Action item =>
Count how many lines in the data below include "required". Answer with the number only.

Data =>
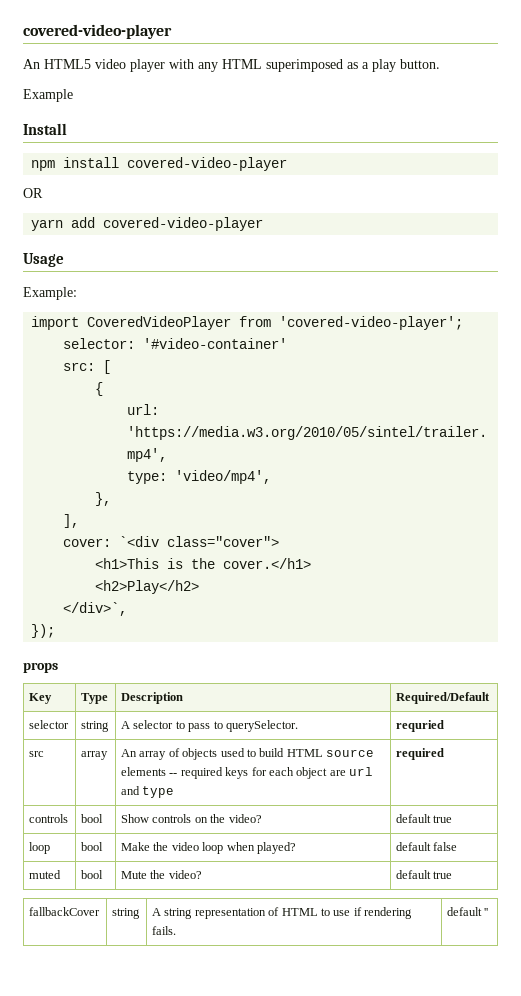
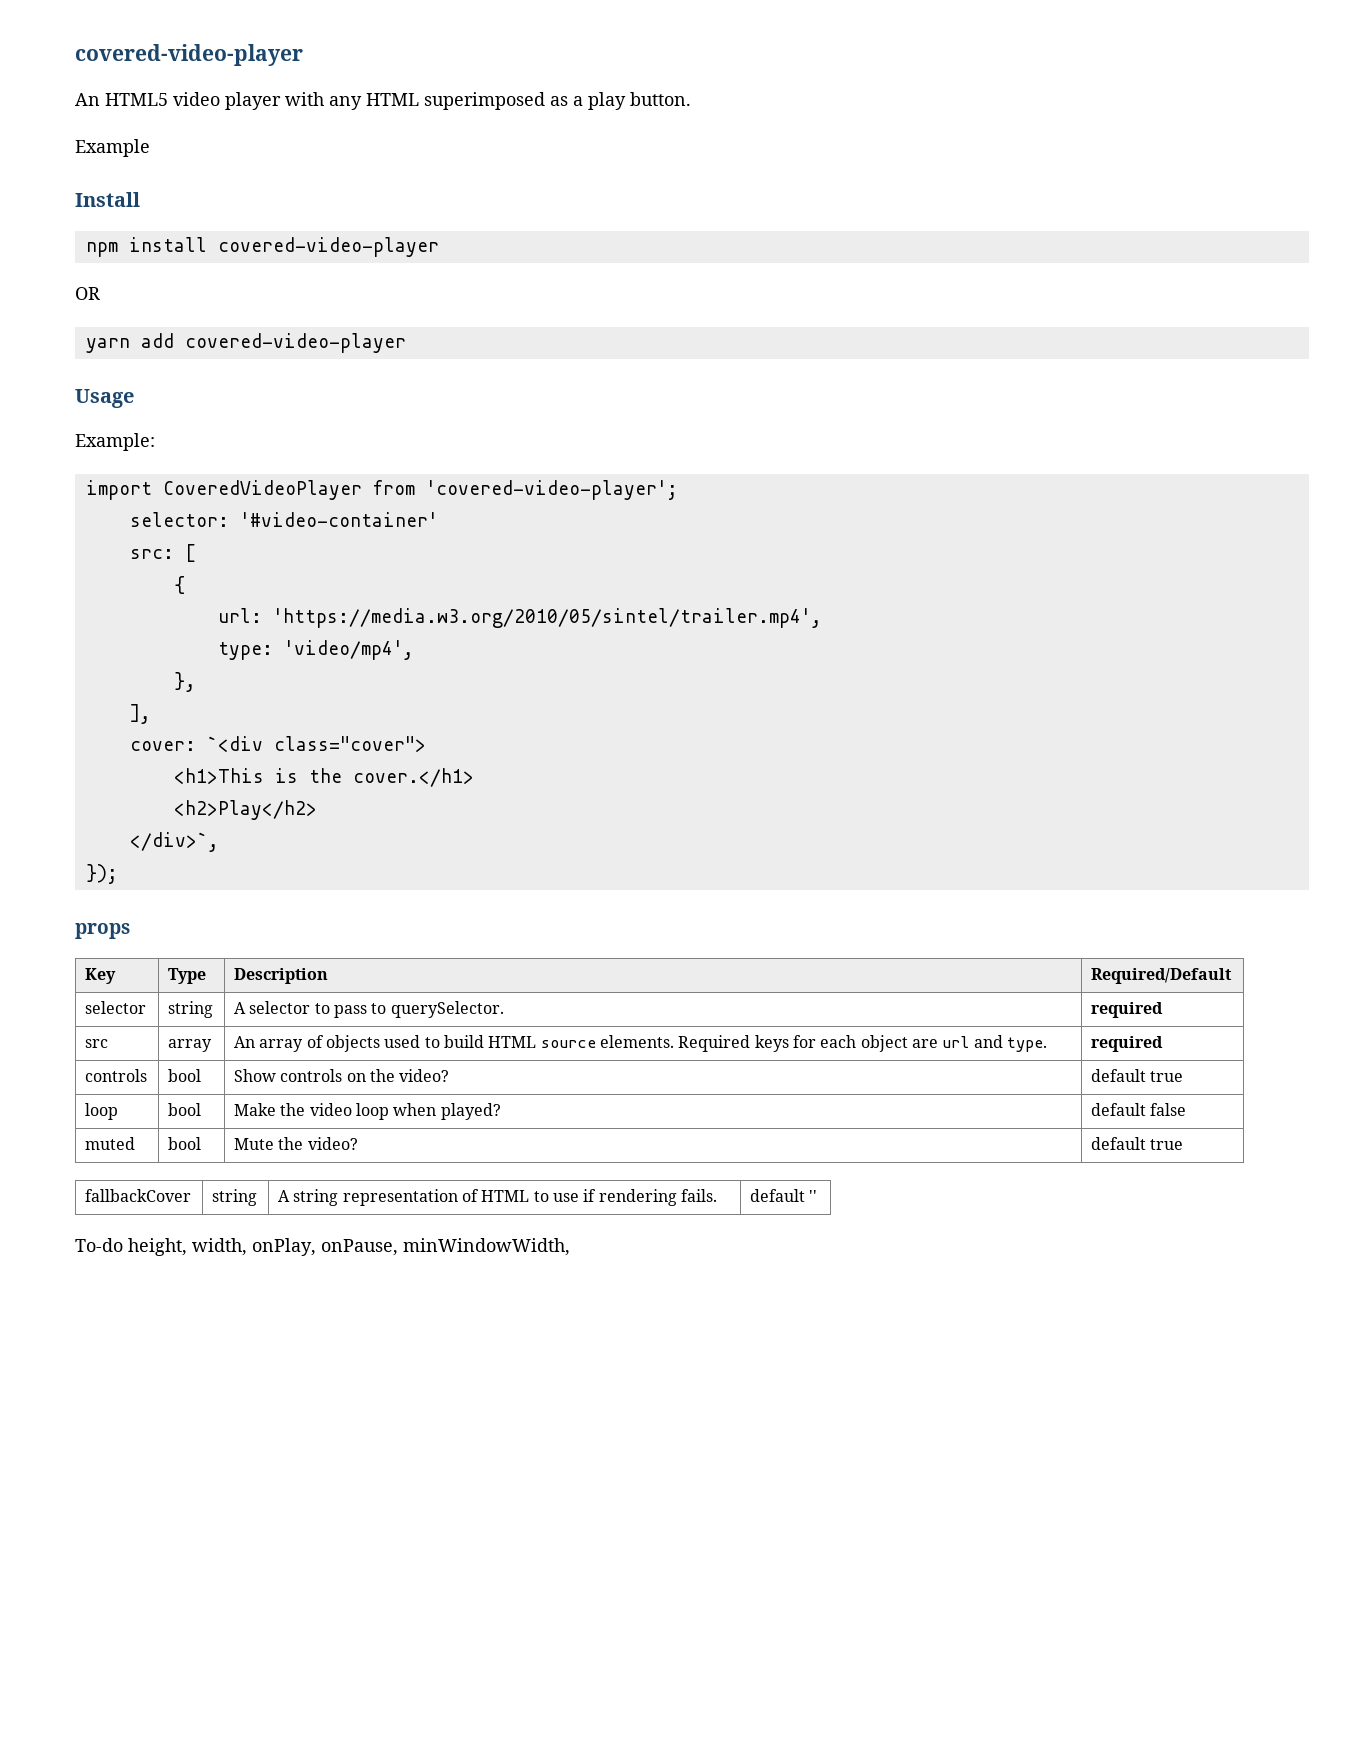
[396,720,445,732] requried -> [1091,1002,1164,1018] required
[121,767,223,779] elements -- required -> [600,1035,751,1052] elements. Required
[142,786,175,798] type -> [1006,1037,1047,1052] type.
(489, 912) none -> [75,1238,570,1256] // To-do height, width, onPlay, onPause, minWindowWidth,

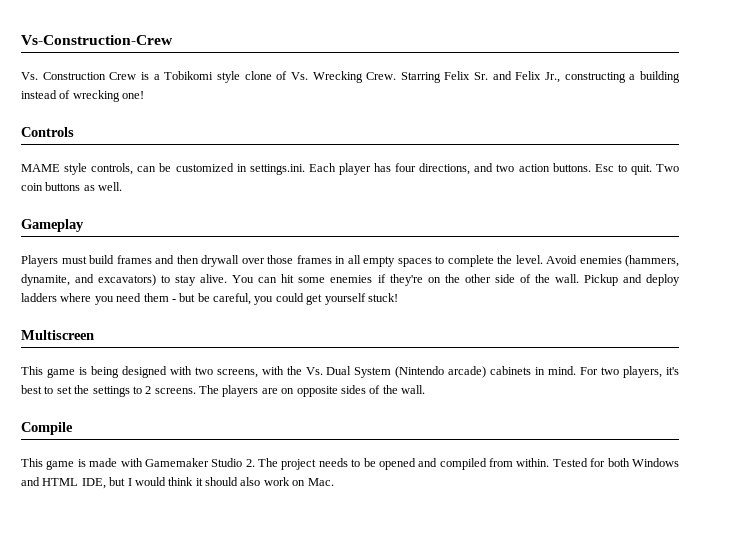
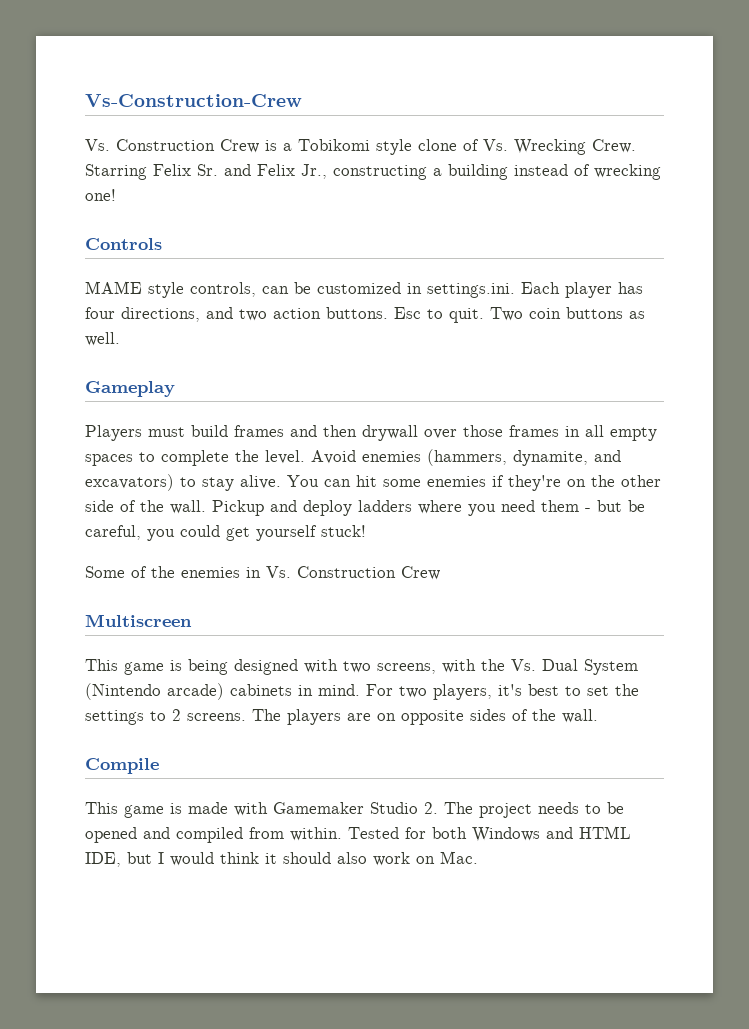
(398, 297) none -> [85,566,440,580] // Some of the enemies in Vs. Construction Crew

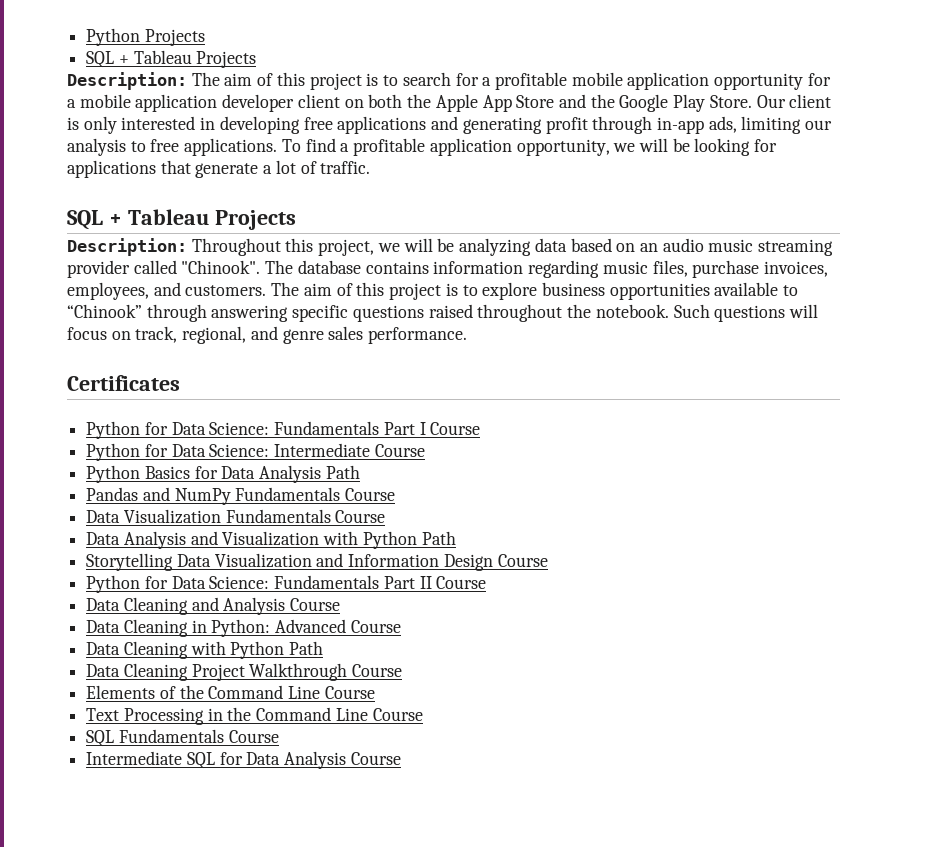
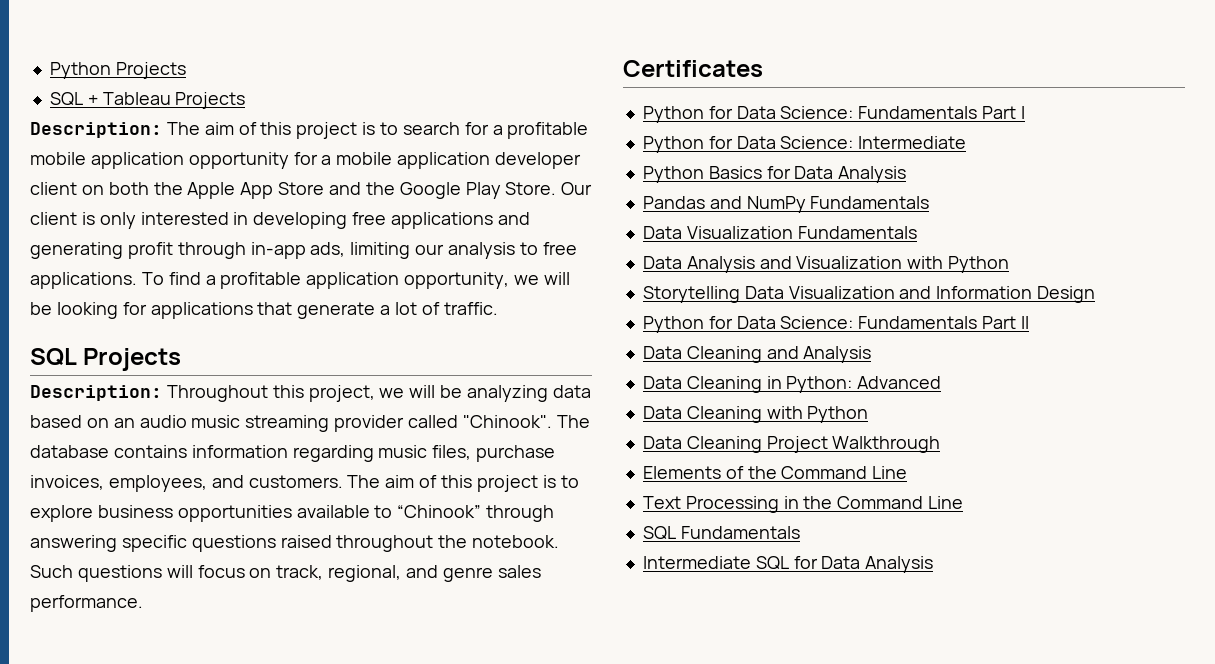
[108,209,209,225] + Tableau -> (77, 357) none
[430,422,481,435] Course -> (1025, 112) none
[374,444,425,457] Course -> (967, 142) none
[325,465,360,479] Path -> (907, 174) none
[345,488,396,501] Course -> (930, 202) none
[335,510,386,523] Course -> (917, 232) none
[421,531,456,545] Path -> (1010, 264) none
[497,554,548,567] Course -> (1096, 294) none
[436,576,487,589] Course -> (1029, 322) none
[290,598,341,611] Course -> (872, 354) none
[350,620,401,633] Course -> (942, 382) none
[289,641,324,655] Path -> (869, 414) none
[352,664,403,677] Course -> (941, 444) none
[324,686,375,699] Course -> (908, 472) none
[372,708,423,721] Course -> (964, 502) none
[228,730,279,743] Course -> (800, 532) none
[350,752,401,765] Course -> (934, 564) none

Answer =>
2